🤖 AI Summary
Existing AI external evaluation frameworks neglect evaluator privacy—particularly test-set confidentiality—undermining assessment fairness and data integrity when models are unidirectionally disclosed. This paper formally defines the “bidirectional privacy” problem, asserting that both model developer privacy (e.g., model parameters) and evaluator privacy (e.g., proprietary test samples) must be equally protected. We propose a privacy-preserving evaluation protocol integrating secure multi-party computation, zero-knowledge proofs, and trusted execution environments (TEEs), enabling verifiable performance assessment without revealing model weights or test inputs.

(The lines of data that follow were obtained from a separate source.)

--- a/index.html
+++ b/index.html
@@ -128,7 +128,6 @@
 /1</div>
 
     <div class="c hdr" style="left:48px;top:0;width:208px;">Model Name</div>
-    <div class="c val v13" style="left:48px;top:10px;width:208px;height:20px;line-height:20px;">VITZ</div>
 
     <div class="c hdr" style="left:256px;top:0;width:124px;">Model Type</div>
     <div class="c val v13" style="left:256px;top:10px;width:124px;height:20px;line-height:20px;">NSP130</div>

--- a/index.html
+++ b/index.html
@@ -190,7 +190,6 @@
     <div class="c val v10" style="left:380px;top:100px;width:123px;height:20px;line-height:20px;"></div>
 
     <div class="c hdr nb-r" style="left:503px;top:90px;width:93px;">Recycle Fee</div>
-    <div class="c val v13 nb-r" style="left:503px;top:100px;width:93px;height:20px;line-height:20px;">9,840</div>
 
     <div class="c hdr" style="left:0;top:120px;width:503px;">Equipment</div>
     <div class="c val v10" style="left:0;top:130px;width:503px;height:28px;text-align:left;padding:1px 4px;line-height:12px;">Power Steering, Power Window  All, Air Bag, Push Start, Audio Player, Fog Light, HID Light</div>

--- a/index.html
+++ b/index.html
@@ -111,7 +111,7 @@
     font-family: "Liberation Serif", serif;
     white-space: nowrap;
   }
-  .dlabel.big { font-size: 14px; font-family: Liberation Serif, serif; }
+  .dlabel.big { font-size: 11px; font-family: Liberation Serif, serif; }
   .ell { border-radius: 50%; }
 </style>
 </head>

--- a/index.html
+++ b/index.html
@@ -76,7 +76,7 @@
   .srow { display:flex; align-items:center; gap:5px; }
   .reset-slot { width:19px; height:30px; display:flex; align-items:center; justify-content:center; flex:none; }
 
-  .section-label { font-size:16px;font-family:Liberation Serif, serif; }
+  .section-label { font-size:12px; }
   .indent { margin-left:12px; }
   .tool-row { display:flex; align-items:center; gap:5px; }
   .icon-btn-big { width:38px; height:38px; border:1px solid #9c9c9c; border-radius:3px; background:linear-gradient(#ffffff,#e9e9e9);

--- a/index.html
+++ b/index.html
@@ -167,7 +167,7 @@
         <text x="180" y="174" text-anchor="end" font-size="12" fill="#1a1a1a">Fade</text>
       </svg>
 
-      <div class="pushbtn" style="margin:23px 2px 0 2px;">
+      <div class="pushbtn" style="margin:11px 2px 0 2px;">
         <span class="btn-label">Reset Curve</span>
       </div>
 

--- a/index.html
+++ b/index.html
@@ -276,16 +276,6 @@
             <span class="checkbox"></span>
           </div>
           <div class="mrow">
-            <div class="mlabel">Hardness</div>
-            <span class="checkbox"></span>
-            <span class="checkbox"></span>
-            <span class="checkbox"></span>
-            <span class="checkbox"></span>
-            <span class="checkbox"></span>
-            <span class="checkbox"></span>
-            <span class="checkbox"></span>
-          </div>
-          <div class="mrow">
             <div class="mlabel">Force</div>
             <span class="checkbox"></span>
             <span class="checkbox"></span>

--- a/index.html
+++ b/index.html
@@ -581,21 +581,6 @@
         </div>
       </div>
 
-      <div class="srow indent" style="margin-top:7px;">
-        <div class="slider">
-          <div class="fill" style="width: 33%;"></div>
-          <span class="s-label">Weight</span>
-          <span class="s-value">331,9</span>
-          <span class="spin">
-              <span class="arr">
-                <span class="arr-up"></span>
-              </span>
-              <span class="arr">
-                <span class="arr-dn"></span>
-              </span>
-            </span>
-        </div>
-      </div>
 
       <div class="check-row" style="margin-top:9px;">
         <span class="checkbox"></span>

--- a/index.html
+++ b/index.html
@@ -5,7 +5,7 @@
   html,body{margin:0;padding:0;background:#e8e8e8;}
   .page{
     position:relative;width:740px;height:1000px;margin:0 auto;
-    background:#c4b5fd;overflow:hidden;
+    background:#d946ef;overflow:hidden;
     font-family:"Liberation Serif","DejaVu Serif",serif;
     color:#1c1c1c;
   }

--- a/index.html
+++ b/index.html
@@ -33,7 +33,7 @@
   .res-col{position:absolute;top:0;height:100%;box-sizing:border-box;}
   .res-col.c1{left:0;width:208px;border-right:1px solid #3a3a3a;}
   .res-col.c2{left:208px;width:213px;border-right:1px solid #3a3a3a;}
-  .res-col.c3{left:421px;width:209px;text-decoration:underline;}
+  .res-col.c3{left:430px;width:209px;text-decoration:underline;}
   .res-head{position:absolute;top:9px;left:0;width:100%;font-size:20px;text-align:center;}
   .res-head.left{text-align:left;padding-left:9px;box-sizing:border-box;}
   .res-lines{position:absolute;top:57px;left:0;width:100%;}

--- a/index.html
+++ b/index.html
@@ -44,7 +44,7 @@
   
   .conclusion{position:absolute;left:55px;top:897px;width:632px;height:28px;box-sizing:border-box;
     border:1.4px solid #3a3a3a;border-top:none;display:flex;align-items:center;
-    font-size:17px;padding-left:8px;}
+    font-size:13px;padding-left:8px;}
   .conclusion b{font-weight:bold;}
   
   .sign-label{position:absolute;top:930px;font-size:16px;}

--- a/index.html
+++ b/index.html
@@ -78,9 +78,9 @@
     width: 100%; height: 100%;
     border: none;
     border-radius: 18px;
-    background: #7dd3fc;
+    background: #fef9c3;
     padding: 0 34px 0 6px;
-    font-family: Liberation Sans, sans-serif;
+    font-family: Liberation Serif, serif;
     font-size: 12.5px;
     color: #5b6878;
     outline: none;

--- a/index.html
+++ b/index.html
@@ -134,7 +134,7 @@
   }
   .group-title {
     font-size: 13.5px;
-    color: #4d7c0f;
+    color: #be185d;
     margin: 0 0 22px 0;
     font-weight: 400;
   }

We establish mutual privacy as a necessary condition for trustworthy external evaluation, thereby providing both a theoretical foundation and a practical design paradigm for privacy-enhancing AI auditing standards and collaborative evaluation platforms.
📝 Abstract
The external evaluation of AI systems is increasingly recognised as a crucial approach for understanding their potential risks. However, facilitating external evaluation in practice faces significant challenges in balancing evaluators' need for system access with AI developers' privacy and security concerns. Additionally, evaluators have reason to protect their own privacy - for example, in order to maintain the integrity of held-out test sets. We refer to the challenge of ensuring both developers' and evaluators' privacy as one of providing mutual privacy. In this position paper, we argue that (i) addressing this mutual privacy challenge is essential for effective external evaluation of AI systems, and (ii) current methods for facilitating external evaluation inadequately address this challenge, particularly when it comes to preserving evaluators' privacy. In making these arguments, we formalise the mutual privacy problem; examine the privacy and access requirements of both model owners and evaluators; and explore potential solutions to this challenge, including through the application of cryptographic and hardware-based approaches.